Una vez más está prosperando la idea de modificar las reglas electorales. Y una vez más, la coyuntura amenaza con ponerse por encima de la experiencia, con el riesgo de cometer nuevos errores de largo aliento en la zona más frágil del sistema político mexicano: el dinero que emplean los partidos en sus campañas electorales.
Una de las ideas que ha concitado mayores adeptos y que incluso se ha inscrito en los acuerdos del Pacto por México, es la de anular elecciones cuando el ganador rebase los topes de gastos de campaña.
Una propuesta que se ha extendido como reacción a los argumentos presentados en contra de la legitimidad de las elecciones pasadas —y de los excesos y los abusos cometidos desde mucho antes—, que sin embargo pretende dejar intacto el financiamiento que paga la vida de los partidos y pasar por alto las debilidades del sistema de fiscalización en vigor. Una suerte de gatopardismo llevado al extremo: que todo cambie, para dejarlo peor.
No ignoro que el dinero se ha convertido en el mayor dolor de cabeza de los procesos electorales, ni contradigo la intención de cambiar las normas para tratar de afrontar los excesos.

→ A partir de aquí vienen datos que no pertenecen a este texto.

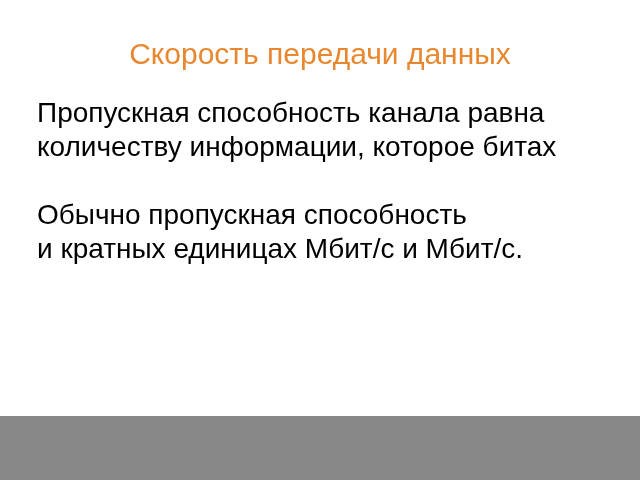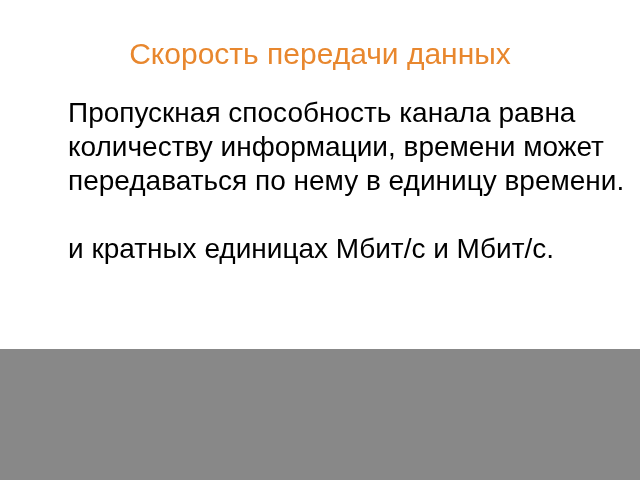--- a/index.html
+++ b/index.html
@@ -3,21 +3,21 @@
 <meta charset="utf-8">
 <style>
   html, body {
     margin: 0;
     padding: 0;
     background: #888;
   }
   .slide {
     position: relative;
     width: 640px;
-    height: 349px;
+    height: 416px;
     background: var(--background, #FFFFFF);
     overflow: hidden;
     font-family: "Liberation Sans", sans-serif;
   }
   .slide-title {
     margin: 0;
     padding-top: 38px;
     text-align: center;
     font-size: 30px;
     line-height: 32px;
@@ -25,21 +25,20 @@
     color: var(--title, #E8872E);
   }
   .slide-body {
     position: absolute;
     top: 96px;
     left: 37px;
     right: 20px;
     color: var(--body-text, #000000);
     font-size: 28px;
     line-height: 34px;
-    margin-left: 31px;
   }
   .paragraph {
     margin: 0 0 34px 0;
   }
   .text-line {
     white-space: nowrap;
   }
   .footer-cream-stripe {
     position: absolute;
     left: 0;
@@ -77,25 +76,25 @@
 <body>
 
 <div class="slide">
 
   <h1 class="slide-title">Скорость передачи данных</h1>
 
   <div class="slide-body">
 
     <div class="paragraph">
       <div class="text-line">Пропускная способность канала равна</div>
-      <div class="text-line">количеству информации, времени может</div>
-      <div class="text-line">передаваться по нему в единицу времени.</div>
+      <div class="text-line">количеству информации, которое битах</div>
     </div>
 
     <div class="paragraph">
+      <div class="text-line">Обычно пропускная способность</div>
       <div class="text-line">и кратных единицах Мбит/с и Мбит/с.</div>
     </div>
 
   </div>
 
   <div class="footer-cream-stripe"></div>
   <div class="footer-gold-stripe"></div>
   <div class="footer-accent-block"></div>
   <div class="footer-bar"></div>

Apenas si es necesario recordar que desde que comenzó el Siglo XXI, la entrada ilegal de dinero y los abusos cometidos por los partidos en el gasto de las campañas marcaron la agenda electoral del país —con el Pemexgate y los Amigos de Fox como referencias inexcusables—.
Pero la clase política mexicana suele confundir con demasiada frecuencia las entradas y las salidas: los efectos visibles con las causas de los problemas, y tiende a suponer que el incremento de los castigos es suficiente para disminuir las malas conductas.
Amenazar con la anulación de las elecciones por rebasar los topes de gasto de campaña es tan ingenuo como suponer que la imposición de la pena de muerte es suficiente para erradicar los delitos. Mientras el sistema de financiamiento siga aceptando todas las opciones actuales y mientras la fiscalización de los gastos siga haciéndose como ahora, será técnicamente imposible otorgar total certidumbre a la transparencia y la honestidad de los ingresos y los gastos de los partidos. De modo que establecer esa regla de anulación equivaldría, en la práctica, a dejar al buen juicio de un puñado de contadores públicos la legitimidad completa de los procesos electorales.
Es imposible conseguir una fiscalización plena cuando los sujetos fiscalizados cuentan con la prerrogativa de obtener dineros por todos lados —de la federación, de los estados y de aportaciones privadas, en dinero y especie— y cuando sus canales de gasto están igualmente diversificados. Para limitar ese queso gruyere, los partidos tendrían que disponer de una sola cuenta concentradora de todos los ingresos que obtienen, controlada directamente por las autoridades electorales, y ejercer todos sus gastos por esa vía —como de hecho sucede en algunos países de Europa—. Ninguna aportación adicional podría ser aceptable, ni podrían ejercer ningún gasto que no fuera revisado en tiempo real por los órganos fiscalizadores a través de esa cuenta.
Además, tendrían que disponer de un inventario preciso de bienes y patrimonio —para evitar que el dinero se cuele en especie—, registrar todos sus recursos humanos profesionales y dar los nombres de quienes decidan entregarles aportaciones privadas, incluyendo los montos exactos que irían a esa cuenta concentradora. Todos los ingresos y todos los gastos en un solo sitio, manejado conjuntamente con las autoridades electorales.
Cualquier otra opción –ojalá consultaran al menos la opinión de la Auditoría Superior de la Federación—es tan ingenua como peligrosa: en lugar de electores, la democracia mexicana descansaría en el honor de los contadores.